■ To do:
From the entries below, gather every line containing the string "Castillo".

------------

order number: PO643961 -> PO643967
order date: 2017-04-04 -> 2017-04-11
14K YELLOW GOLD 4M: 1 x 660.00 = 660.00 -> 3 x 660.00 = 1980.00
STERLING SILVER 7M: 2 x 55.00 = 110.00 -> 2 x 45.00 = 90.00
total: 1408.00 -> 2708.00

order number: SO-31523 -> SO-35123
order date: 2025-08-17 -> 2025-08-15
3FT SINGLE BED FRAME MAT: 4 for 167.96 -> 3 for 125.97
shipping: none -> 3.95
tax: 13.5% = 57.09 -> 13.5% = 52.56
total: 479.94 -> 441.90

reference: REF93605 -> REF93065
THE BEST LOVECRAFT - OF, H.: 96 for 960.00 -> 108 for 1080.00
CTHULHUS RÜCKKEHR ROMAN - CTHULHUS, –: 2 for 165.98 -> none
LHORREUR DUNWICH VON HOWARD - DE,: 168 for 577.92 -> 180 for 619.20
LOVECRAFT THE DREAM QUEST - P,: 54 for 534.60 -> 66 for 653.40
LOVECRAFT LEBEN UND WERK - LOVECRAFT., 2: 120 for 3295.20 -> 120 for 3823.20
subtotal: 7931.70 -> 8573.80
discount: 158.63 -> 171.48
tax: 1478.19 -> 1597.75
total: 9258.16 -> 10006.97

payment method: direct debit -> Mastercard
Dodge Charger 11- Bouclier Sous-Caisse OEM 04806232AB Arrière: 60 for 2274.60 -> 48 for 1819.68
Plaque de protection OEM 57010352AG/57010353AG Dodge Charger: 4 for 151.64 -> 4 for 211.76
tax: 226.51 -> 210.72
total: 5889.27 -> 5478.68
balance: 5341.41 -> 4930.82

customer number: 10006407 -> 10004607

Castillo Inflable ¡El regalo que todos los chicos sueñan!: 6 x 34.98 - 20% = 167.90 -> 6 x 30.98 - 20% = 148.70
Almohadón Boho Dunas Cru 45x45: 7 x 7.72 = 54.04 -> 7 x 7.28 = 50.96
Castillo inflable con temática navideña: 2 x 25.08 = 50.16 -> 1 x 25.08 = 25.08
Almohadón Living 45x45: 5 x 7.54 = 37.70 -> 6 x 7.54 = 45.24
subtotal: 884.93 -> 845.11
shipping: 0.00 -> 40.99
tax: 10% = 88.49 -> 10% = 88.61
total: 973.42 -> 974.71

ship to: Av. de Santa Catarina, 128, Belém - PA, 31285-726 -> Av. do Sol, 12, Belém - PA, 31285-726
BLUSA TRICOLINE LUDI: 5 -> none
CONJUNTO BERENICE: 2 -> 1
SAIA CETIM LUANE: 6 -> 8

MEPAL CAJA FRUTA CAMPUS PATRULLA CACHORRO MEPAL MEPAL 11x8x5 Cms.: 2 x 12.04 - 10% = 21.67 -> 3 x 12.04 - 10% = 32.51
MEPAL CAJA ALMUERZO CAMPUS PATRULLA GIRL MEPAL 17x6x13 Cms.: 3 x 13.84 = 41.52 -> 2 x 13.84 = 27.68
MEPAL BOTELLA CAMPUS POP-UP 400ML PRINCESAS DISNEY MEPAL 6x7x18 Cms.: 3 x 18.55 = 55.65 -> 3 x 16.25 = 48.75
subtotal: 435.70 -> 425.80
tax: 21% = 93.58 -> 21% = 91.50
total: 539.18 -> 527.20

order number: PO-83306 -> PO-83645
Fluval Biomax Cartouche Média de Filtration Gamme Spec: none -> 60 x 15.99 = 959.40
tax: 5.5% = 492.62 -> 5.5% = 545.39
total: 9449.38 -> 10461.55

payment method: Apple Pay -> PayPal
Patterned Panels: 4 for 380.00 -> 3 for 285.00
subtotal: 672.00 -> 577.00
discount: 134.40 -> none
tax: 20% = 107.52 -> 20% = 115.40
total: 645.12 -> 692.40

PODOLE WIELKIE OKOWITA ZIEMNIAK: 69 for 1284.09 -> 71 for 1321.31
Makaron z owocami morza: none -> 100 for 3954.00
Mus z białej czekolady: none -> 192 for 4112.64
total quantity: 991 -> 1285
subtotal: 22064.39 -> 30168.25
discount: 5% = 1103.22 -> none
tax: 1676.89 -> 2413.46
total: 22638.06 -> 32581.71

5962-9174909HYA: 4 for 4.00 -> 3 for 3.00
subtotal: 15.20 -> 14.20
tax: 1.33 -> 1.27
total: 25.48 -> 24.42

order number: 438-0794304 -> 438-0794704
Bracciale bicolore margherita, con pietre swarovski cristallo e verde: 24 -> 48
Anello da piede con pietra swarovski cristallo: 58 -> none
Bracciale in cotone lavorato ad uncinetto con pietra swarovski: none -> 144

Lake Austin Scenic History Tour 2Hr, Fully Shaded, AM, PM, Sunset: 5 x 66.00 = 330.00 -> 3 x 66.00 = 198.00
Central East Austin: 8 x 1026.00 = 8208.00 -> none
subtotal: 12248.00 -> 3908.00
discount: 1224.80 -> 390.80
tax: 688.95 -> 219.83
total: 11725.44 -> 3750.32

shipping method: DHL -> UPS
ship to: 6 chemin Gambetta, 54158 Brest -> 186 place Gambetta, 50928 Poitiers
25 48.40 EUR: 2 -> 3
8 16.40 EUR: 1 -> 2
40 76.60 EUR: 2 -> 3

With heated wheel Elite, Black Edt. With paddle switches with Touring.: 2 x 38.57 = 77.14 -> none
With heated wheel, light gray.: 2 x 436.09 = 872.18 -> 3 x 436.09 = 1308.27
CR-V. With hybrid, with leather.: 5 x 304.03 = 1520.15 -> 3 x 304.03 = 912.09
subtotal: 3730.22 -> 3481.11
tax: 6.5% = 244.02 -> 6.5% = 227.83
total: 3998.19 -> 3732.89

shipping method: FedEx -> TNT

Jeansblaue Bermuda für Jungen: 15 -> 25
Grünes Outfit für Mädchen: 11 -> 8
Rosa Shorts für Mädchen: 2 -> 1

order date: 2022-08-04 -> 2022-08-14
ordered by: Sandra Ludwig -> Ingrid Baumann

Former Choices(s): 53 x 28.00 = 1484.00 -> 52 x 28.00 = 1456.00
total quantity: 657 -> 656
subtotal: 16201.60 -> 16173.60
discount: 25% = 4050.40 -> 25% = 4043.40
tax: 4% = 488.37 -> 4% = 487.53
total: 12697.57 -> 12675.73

------------

■ Solved exercise:
Castillo Inflable ¡El regalo que todos los chicos sueñan!: 6 x 34.98 - 20% = 167.90 -> 6 x 30.98 - 20% = 148.70
Castillo inflable con temática navideña: 2 x 25.08 = 50.16 -> 1 x 25.08 = 25.08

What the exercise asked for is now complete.